*** Study material

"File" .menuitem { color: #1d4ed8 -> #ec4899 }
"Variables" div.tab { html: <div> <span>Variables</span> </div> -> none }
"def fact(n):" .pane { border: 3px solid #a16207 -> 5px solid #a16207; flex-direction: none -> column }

******
*** Study material

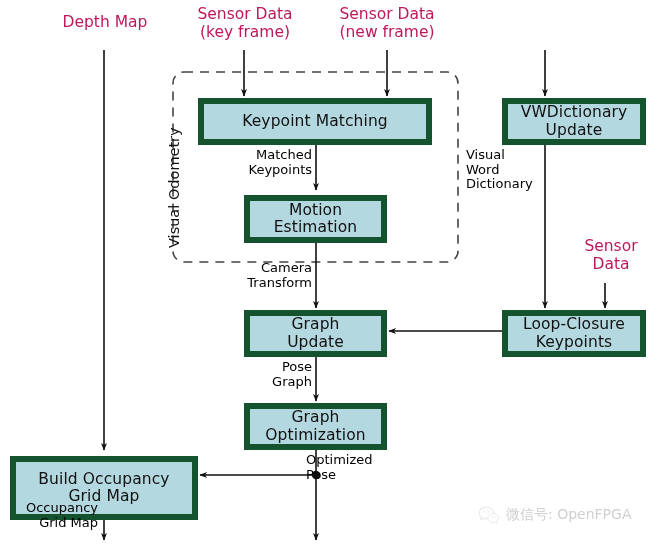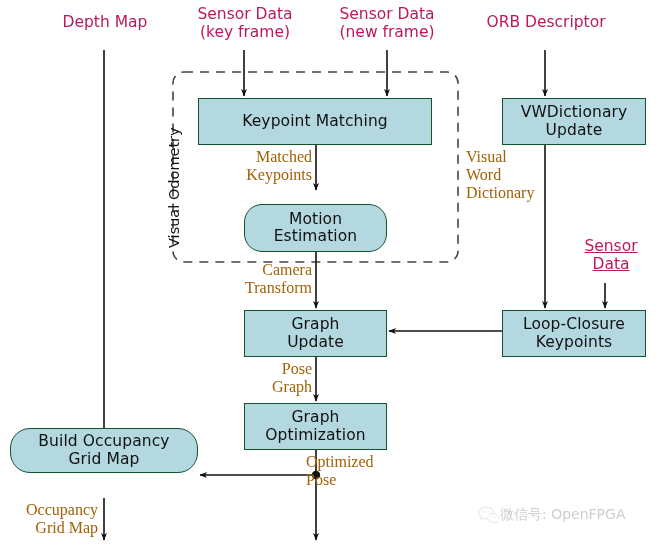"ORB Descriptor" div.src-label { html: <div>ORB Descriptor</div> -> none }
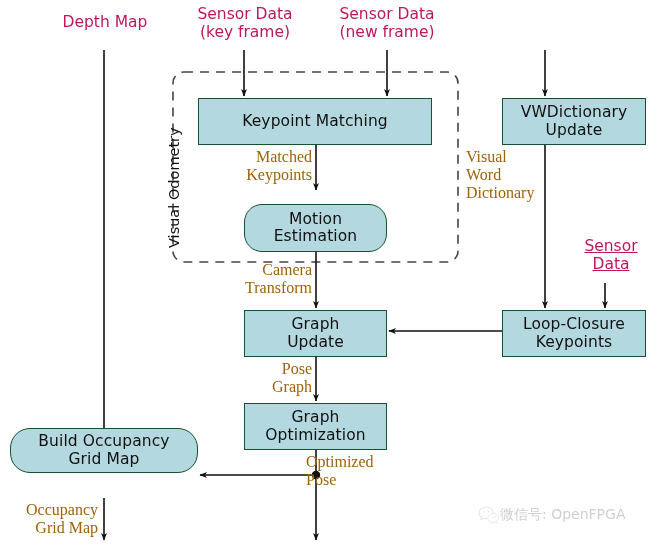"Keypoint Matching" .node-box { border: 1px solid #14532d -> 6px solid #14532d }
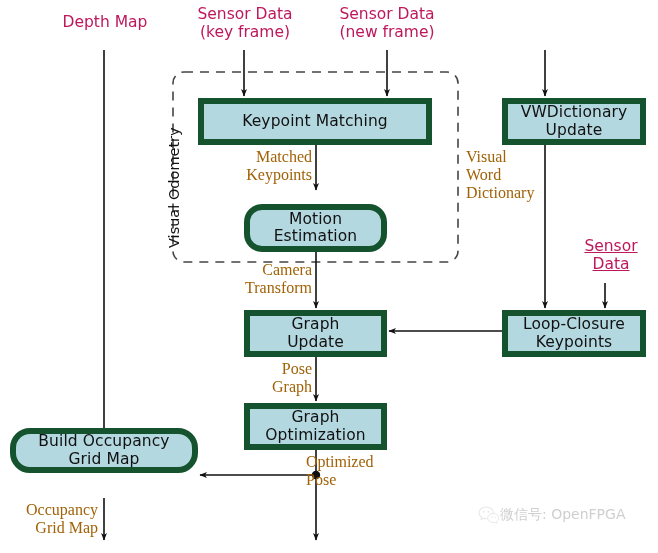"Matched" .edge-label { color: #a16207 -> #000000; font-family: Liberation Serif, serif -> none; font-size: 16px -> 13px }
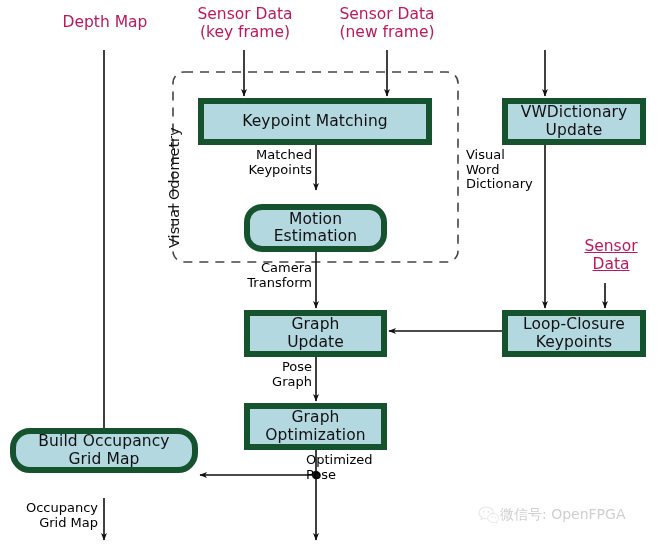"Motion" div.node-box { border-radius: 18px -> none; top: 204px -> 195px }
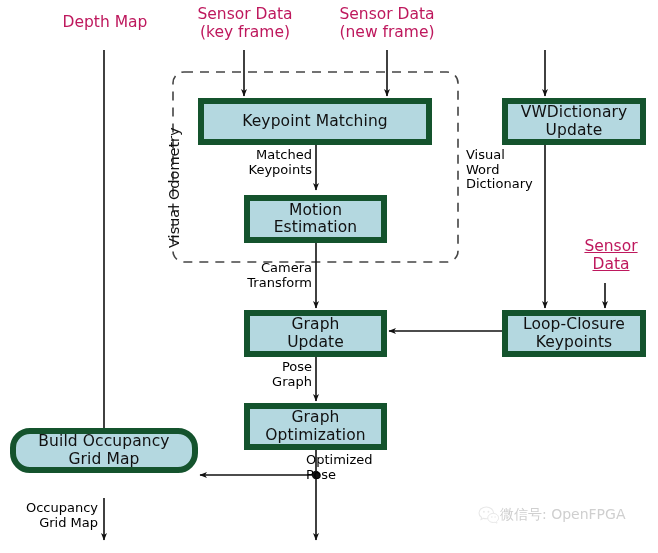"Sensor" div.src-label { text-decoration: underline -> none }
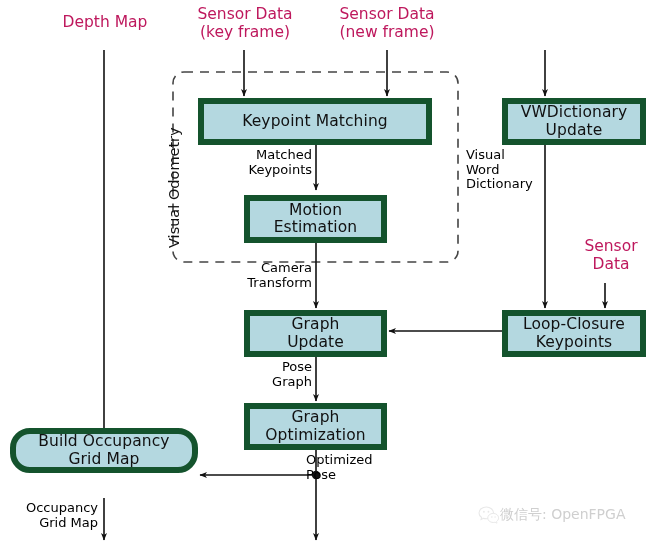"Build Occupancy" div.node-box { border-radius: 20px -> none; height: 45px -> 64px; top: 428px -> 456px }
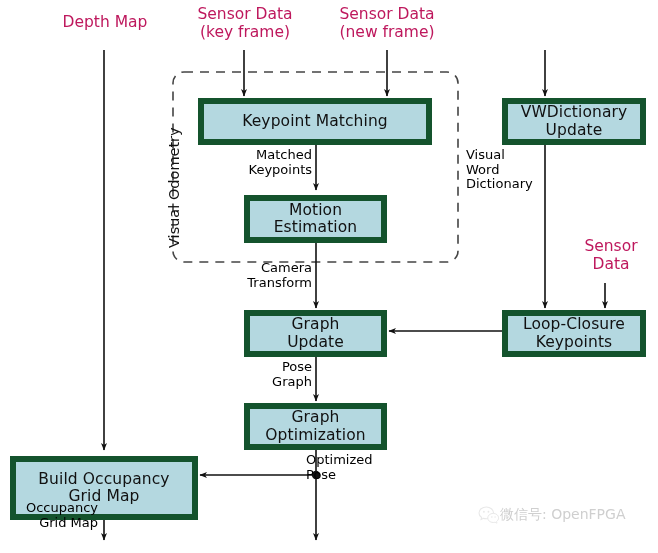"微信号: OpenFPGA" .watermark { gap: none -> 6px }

******

- _Exercise_:
Please return only the lines above, starting at the line that has "color: #1d4ed8 ->" and ending at the line that has "border: 3px solid", keeping both and leaving each one unchanged.

- _Response to this task_:
"File" .menuitem { color: #1d4ed8 -> #ec4899 }
"Variables" div.tab { html: <div> <span>Variables</span> </div> -> none }
"def fact(n):" .pane { border: 3px solid #a16207 -> 5px solid #a16207; flex-direction: none -> column }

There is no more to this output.